31 opens. Furthermore, when the sequencer 47 counts the number of pulses corresponding to the total length L2 of the substrate P in the transport direction detected by the work sensor 15 from the start of spraying, the sequencer 47 outputs a spray end signal and switches the solenoid valve 45. By exhausting the opening pressure from the air cylinder 33 of the nozzle 14, the spray hole 31 of the nozzle 14 is closed.

The means for generating the counting pulse signal in the count sensor 21 is not limited to the photo sensor 24, and a proximity sensor (magnetic sensor) may be used instead of the photo sensor 24, for example. In that case, a magnet may be attached to the dog disc 22 instead of the small hole 23.

Further, although L1 <L2 is satisfied in FIG. 1, it is needless to say that the present invention can be implemented even when L1 ≥ L2.

[0027]

According to the present invention, since the work sensors are spaced apart from the nozzle on the work carrying-in side and are not arranged to face each other, it is possible to prevent the work sensors from being contaminated by the sprayed flux.

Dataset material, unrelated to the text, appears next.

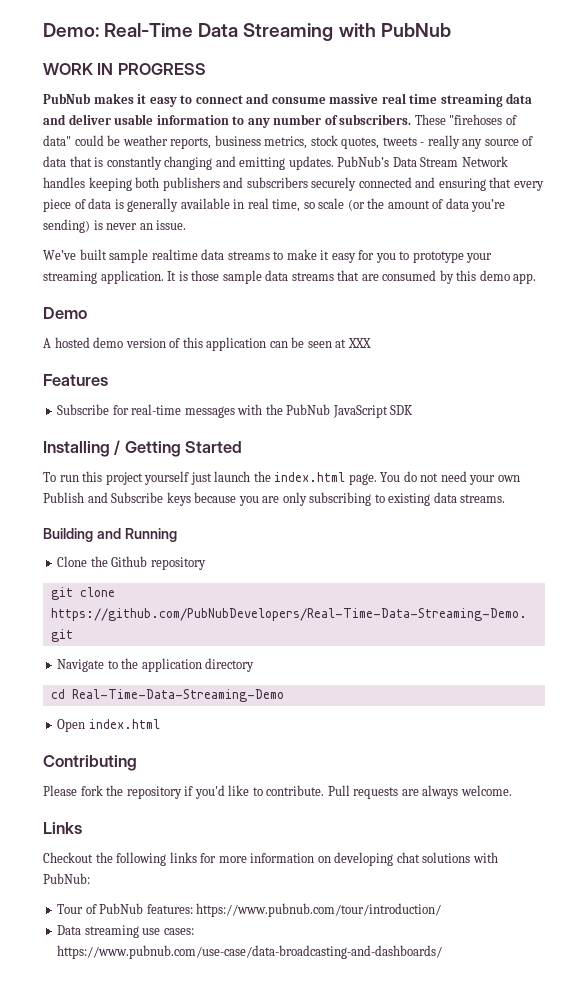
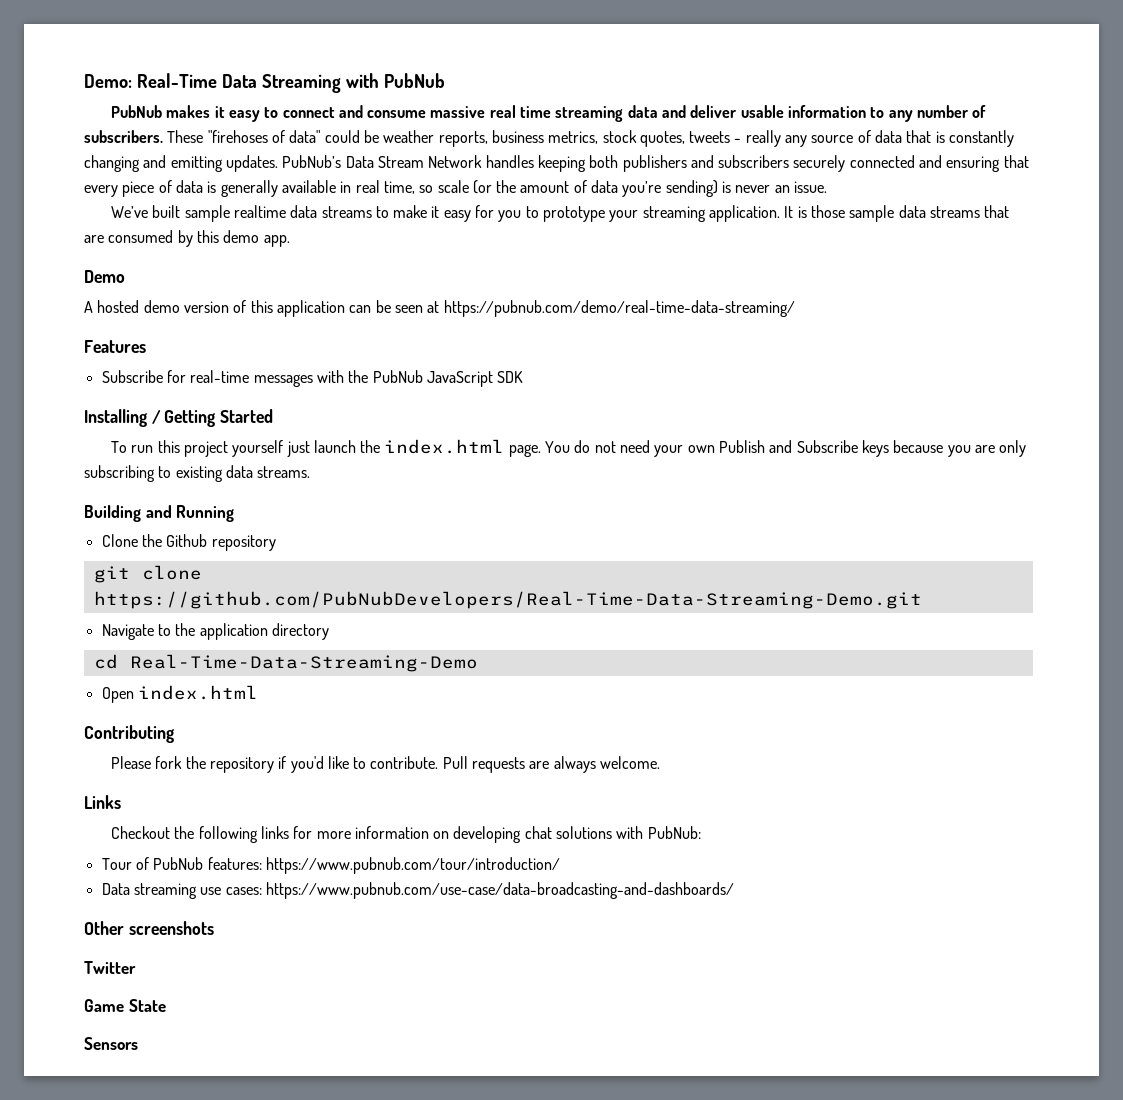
[43,63,206,75] // WORK IN PROGRESS -> (445, 80) none
[347,338,371,348] XXX -> [443,300,796,317] https://pubnub.com/demo/real-time-data-streaming/
(443, 952) none -> [84,921,214,935] [84,961,136,974] [84,999,166,1012] [84,1037,138,1050] // Other screenshots // Twitter // Game State // Sensors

Also, the distance from the work sensor to the nozzle and the total length in the carrying direction of the work are converted into the number of pulses of the pulse signal transmitted in synchronization with the work carrying speed,
Since the start and end timings of the flux spraying are determined, the timing of the flux spraying can be accurately adjusted by the invariable number of pulses even if the work transfer speed is changed, and it is not necessary to adjust the time.

[Brief description of drawings]

FIG. 1 is a plan view showing an embodiment of a spray control method of the present invention.

FIG. 2 is a circuit diagram of a control system and a pneumatic circuit in the embodiment.

FIG. 3 is a sectional view of a nozzle used in the embodiment.

FIG. 4 is a plan view of a flux pattern applied to a substrate in the same example.

FIG. 5 is a flow chart diagrammatically illustrating the operation of the above embodiment.

[Explanation of symbols]

 f Flux P Substrate as work 11 Conveyor 14 Nozzle 15 Work sensor

Claims (1)

[Claims] 1. A spray fluxer for applying flux to a work by spraying the flux from a nozzle toward a work conveyed by a conveyor, wherein the work tip located by a work sensor located on the work carry-in side of the nozzle. After detection, when a constant number of pulses corresponding to the distance from the work sensor to the nozzle is counted among the pulse signals transmitted in synchronization with the work conveyance speed, the spraying of the flux is started, and the work sensor By measuring the total length in the transport direction of the work by the number of pulses transmitted from the detection of the tip of the work by the end of the work detection, when the number of pulses corresponding to this total work length is counted from the start of the flux spraying, the flux A spray control method for a spray flux, characterized by terminating spraying.